◆ Your instructions
Print each line below verbatim, skipping every picture.

---- Source material

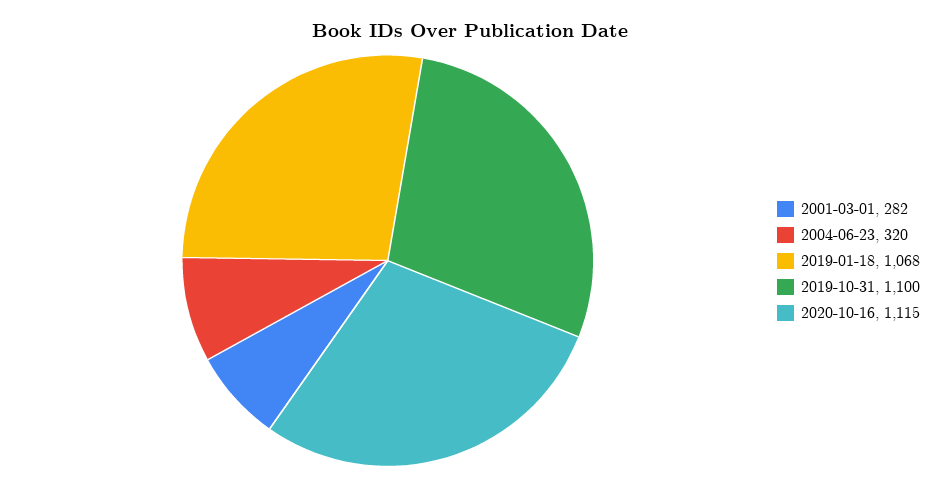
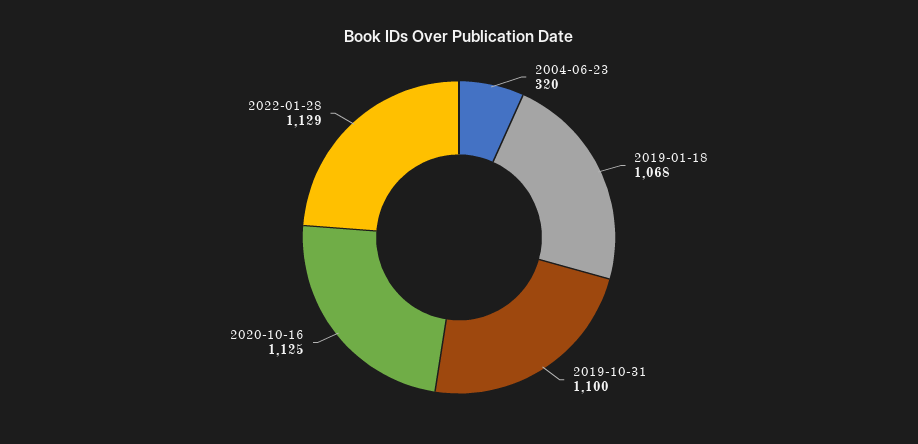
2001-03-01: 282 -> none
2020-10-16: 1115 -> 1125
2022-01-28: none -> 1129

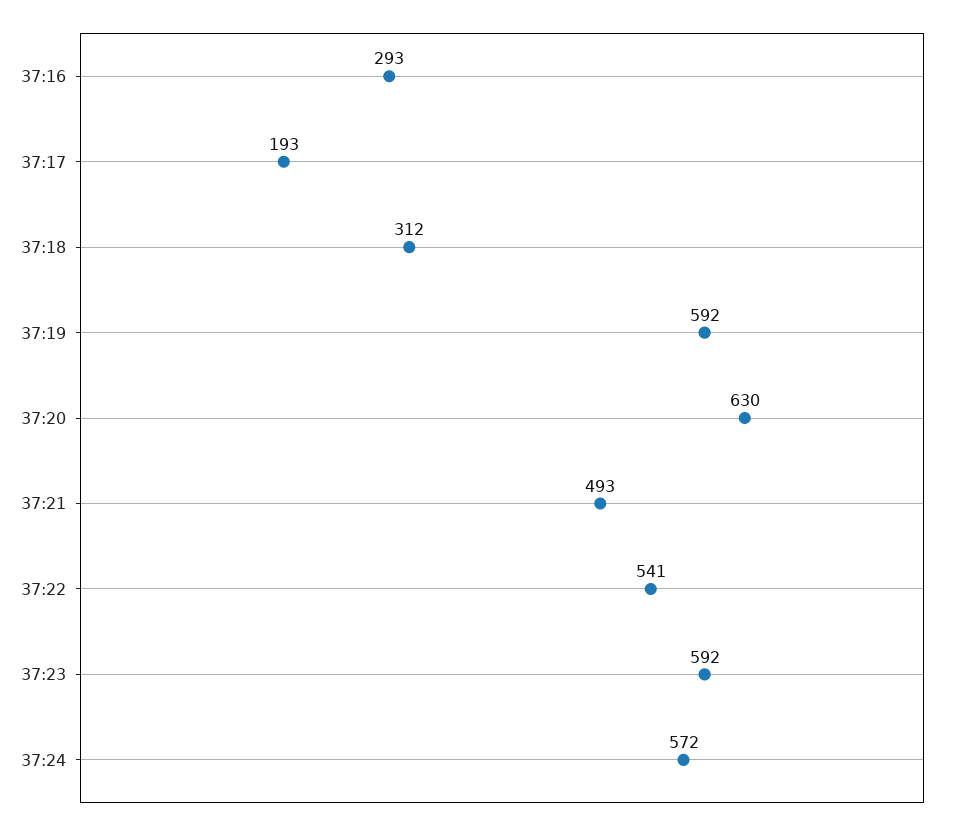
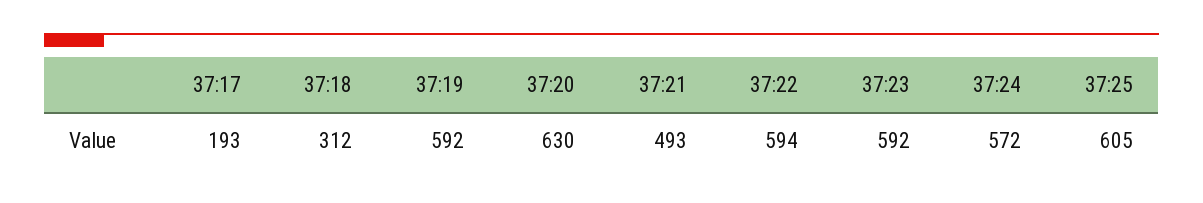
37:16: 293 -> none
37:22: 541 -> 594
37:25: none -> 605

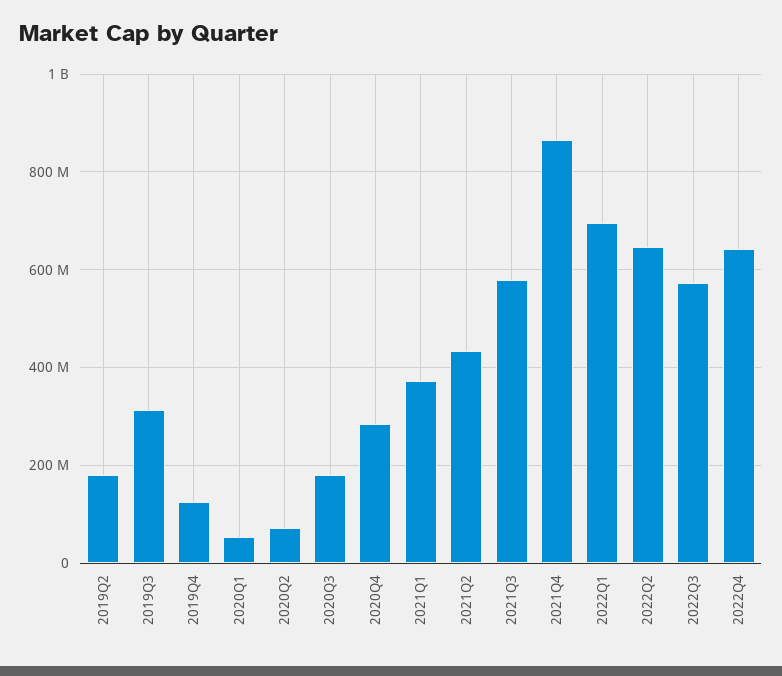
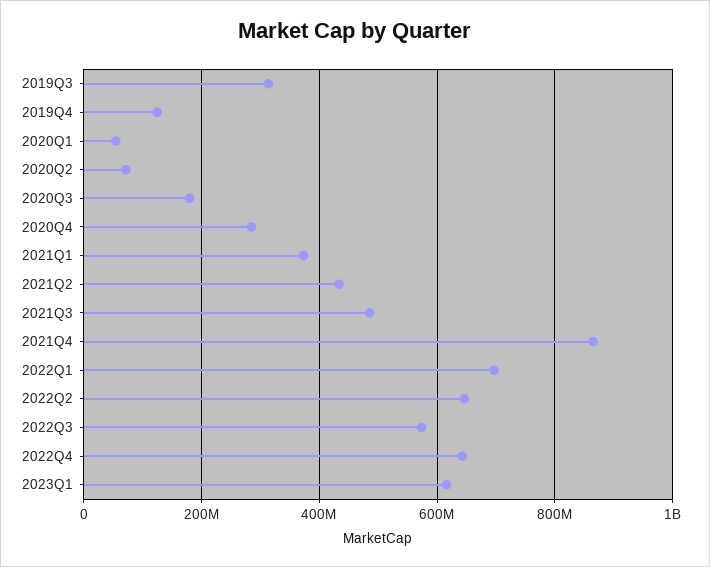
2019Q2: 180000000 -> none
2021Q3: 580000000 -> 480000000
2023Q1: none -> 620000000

--------

◆ Answer section
2001-03-01: 282 -> none
2020-10-16: 1115 -> 1125
2022-01-28: none -> 1129

37:16: 293 -> none
37:22: 541 -> 594
37:25: none -> 605

2019Q2: 180000000 -> none
2021Q3: 580000000 -> 480000000
2023Q1: none -> 620000000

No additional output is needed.